I dragged a hand through my hair, sighing loudly before replying. "Not at all."
The Zetas exchanged glances, their ire barely concealed. "It is about the prisoner."
At the mention of Althea, the fog over my mind evaporated, my back straightening. "She is no prisoner."
Zeta Lysandra’s jaw tensed. "And what do you suppose she is in our territory?" She hissed. "She’s certainly not one of us."
I weighed it in my mind—she was not one of us; she was different even from her ’own’ people and I had an overwhelming itch to find out what she was.
"She is under my protection," I replied simply, ignoring her tone. "No one touches her."
The table went quiet. My grandmother assessed me while the others glared.
"It is more than that, isn’t it?" Riven challenged. "You have marked her. Against all odds, you laid a claim on her."
A blast shook the room.
The doors slammed open with enough force to crack the wood against the stone walls.
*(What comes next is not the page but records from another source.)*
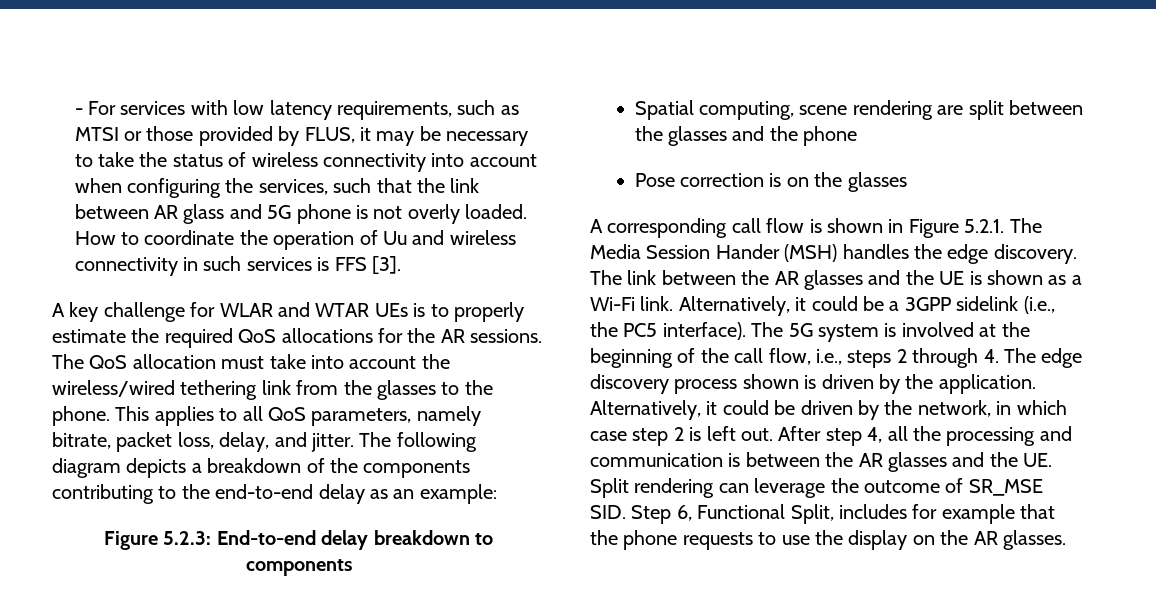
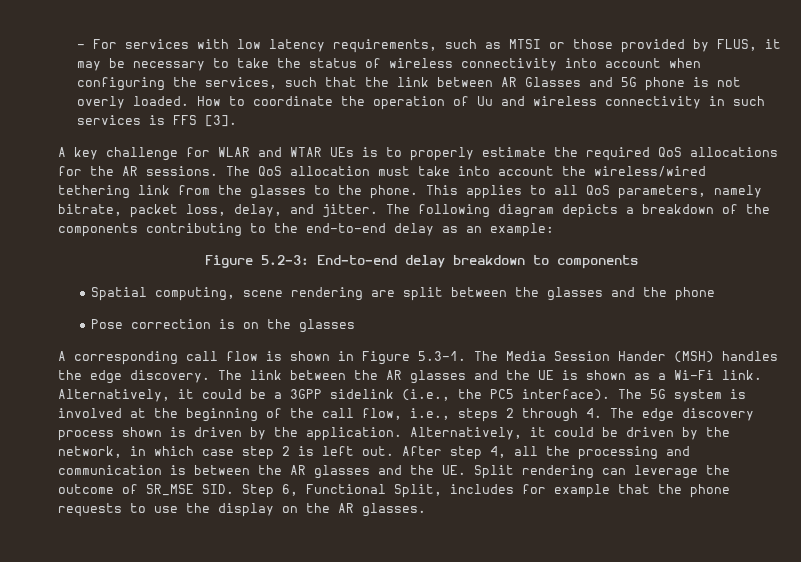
- - For services with low latency requirements, such as MTSI or those provided by FLUS, it may be necessary to take the status of wireless connectivity into account when configuring the services, such that the link between AR glass and 5G phone is not overly loaded.
+ - For services with low latency requirements, such as MTSI or those provided by FLUS, it may be necessary to take the status of wireless connectivity into account when configuring the services, such that the link between AR Glasses and 5G phone is not overly loaded.
- Figure 5.2.3: End-to-end delay breakdown to components
+ Figure 5.2-3: End-to-end delay breakdown to components
- A corresponding call flow is shown in Figure 5.2.1. The Media Session Hander (MSH) handles the edge discovery.
+ A corresponding call flow is shown in Figure 5.3-1. The Media Session Hander (MSH) handles the edge discovery.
"I am not a property to be claimed, Zeta."
My body went rigid.
Althea.
She stood in the doorway, backlit by the corridor’s dim light, and for a moment I couldn’t breathe.
She looked like death.
Her frame had withered—ribs visible beneath the thin shirt she wore, collarbones sharp enough to cut. Her face was gaunt, hollow, shadows carved beneath her cheekbones.
But her eyes—
Those eyes blazed.
Purple-blue fire, galaxies swirling in depths that held no grey anymore. They burned with an intensity that made even Riven lean back in his chair.
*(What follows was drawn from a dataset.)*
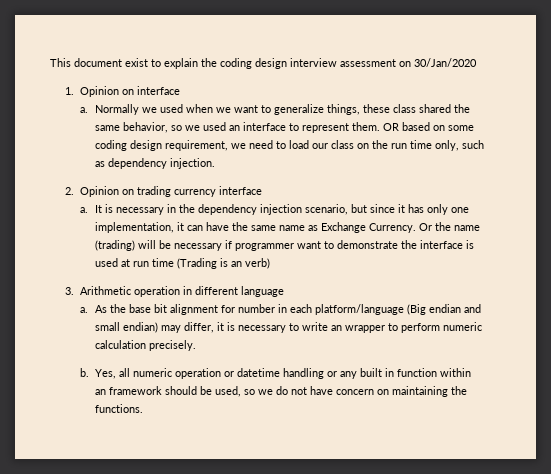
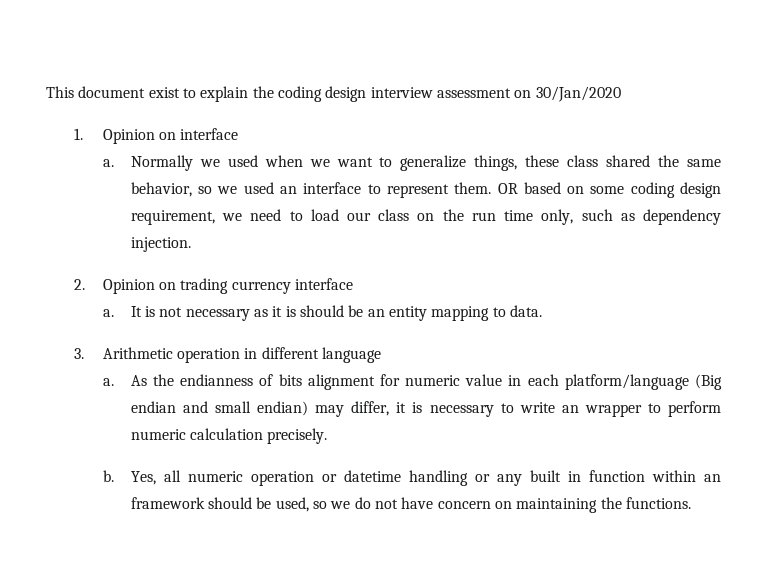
- It is necessary in the dependency injection scenario, but since it has only one implementation, it can have the same name as Exchange Currency. Or the name (trading) will be necessary if programmer want to demonstrate the interface is used at run time (Trading is an verb)
+ It is not necessary as it is should be an entity mapping to data.
- As the base bit alignment for number in each platform/language (Big endian and small endian) may differ, it is necessary to write an wrapper to perform numeric calculation precisely.
+ As the endianness of bits alignment for numeric value in each platform/language (Big endian and small endian) may differ, it is necessary to write an wrapper to perform numeric calculation precisely.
She looked fragile yet looked like a force.
She stepped into the room, despite the way her legs trembled slightly. Every eye locked onto her. The Zetas straightened. My grandmother’s expression sharpened with something like approval, a little smile curved her lip.
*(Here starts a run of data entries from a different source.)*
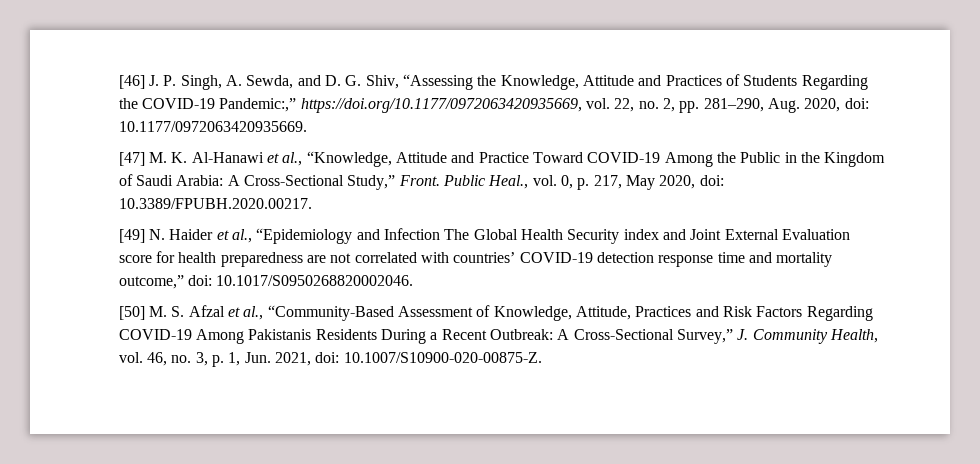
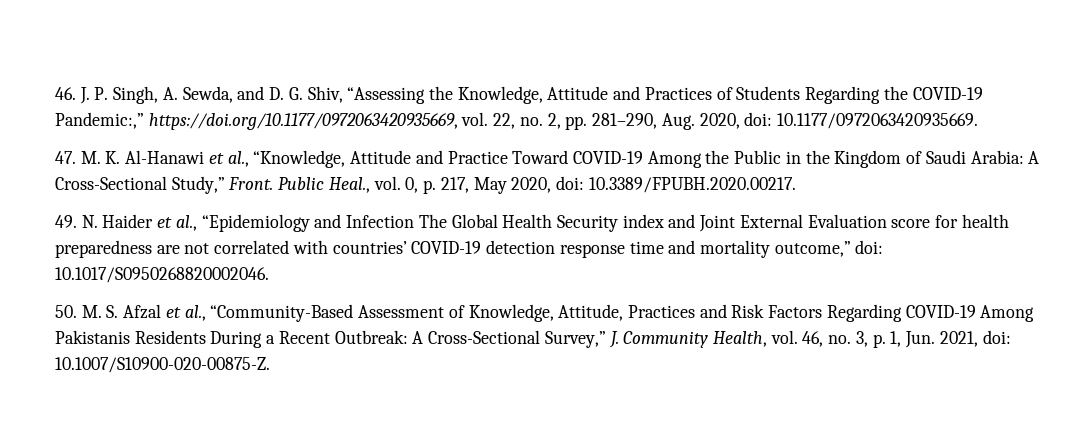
- [46] J. P. Singh, A. Sewda, and D. G. Shiv, “Assessing the Knowledge, Attitude and Practices of Students Regarding the COVID-19 Pandemic:,” https://doi.org/10.1177/0972063420935669, vol. 22, no. 2, pp. 281–290, Aug. 2020, doi: 10.1177/0972063420935669.
+ 46. J. P. Singh, A. Sewda, and D. G. Shiv, “Assessing the Knowledge, Attitude and Practices of Students Regarding the COVID-19 Pandemic:,” https://doi.org/10.1177/0972063420935669, vol. 22, no. 2, pp. 281–290, Aug. 2020, doi: 10.1177/0972063420935669.
- [47] M. K. Al-Hanawi et al., “Knowledge, Attitude and Practice Toward COVID-19 Among the Public in the Kingdom of Saudi Arabia: A Cross-Sectional Study,” Front.
+ 47. M. K. Al-Hanawi et al., “Knowledge, Attitude and Practice Toward COVID-19 Among the Public in the Kingdom of Saudi Arabia: A Cross-Sectional Study,” Front.
- [49] N. Haider et al., “Epidemiology and Infection The Global Health Security index and Joint External Evaluation score for health preparedness are not correlated with countries’ COVID-19 detection response time and mortality outcome,” doi: 10.1017/S0950268820002046.
+ 49. N. Haider et al., “Epidemiology and Infection The Global Health Security index and Joint External Evaluation score for health preparedness are not correlated with countries’ COVID-19 detection response time and mortality outcome,” doi: 10.1017/S0950268820002046.
- [50] M. S. Afzal et al., “Community-Based Assessment of Knowledge, Attitude, Practices and Risk Factors Regarding COVID-19 Among Pakistanis Residents During a Recent Outbreak: A Cross-Sectional Survey,” J. Community Health, vol. 46, no. 3, p. 1, Jun. 2021, doi: 10.1007/S10900-020-00875-Z.
+ 50. M. S. Afzal et al., “Community-Based Assessment of Knowledge, Attitude, Practices and Risk Factors Regarding COVID-19 Among Pakistanis Residents During a Recent Outbreak: A Cross-Sectional Survey,” J. Community Health, vol. 46, no. 3, p. 1, Jun. 2021, doi: 10.1007/S10900-020-00875-Z.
"Althea—" I started, half-rising from my seat.
"Sit down." The words were a command, not a request.
I sat.
She didn’t look at me. Her gaze swept across the table, taking in each Zeta with cold assessment.
"I have things to discuss with the pack’s authorities," she said, her voice hoarse but steady. "Not its Alpha alone. The accursed mate bond has compromised objectivity."
Lysandra’s lip curled. "You think you can just walk in here and—"
"And discuss the fate of the Vargan slaves in the allied packs?" She cut her off. "Then yes, I believe I can."
Umbra growled low and proud. "There she is."
"I always suspected that your docile disposition was an act," Lysandra said, her eyes narrowing. "I guess you have proven me correct."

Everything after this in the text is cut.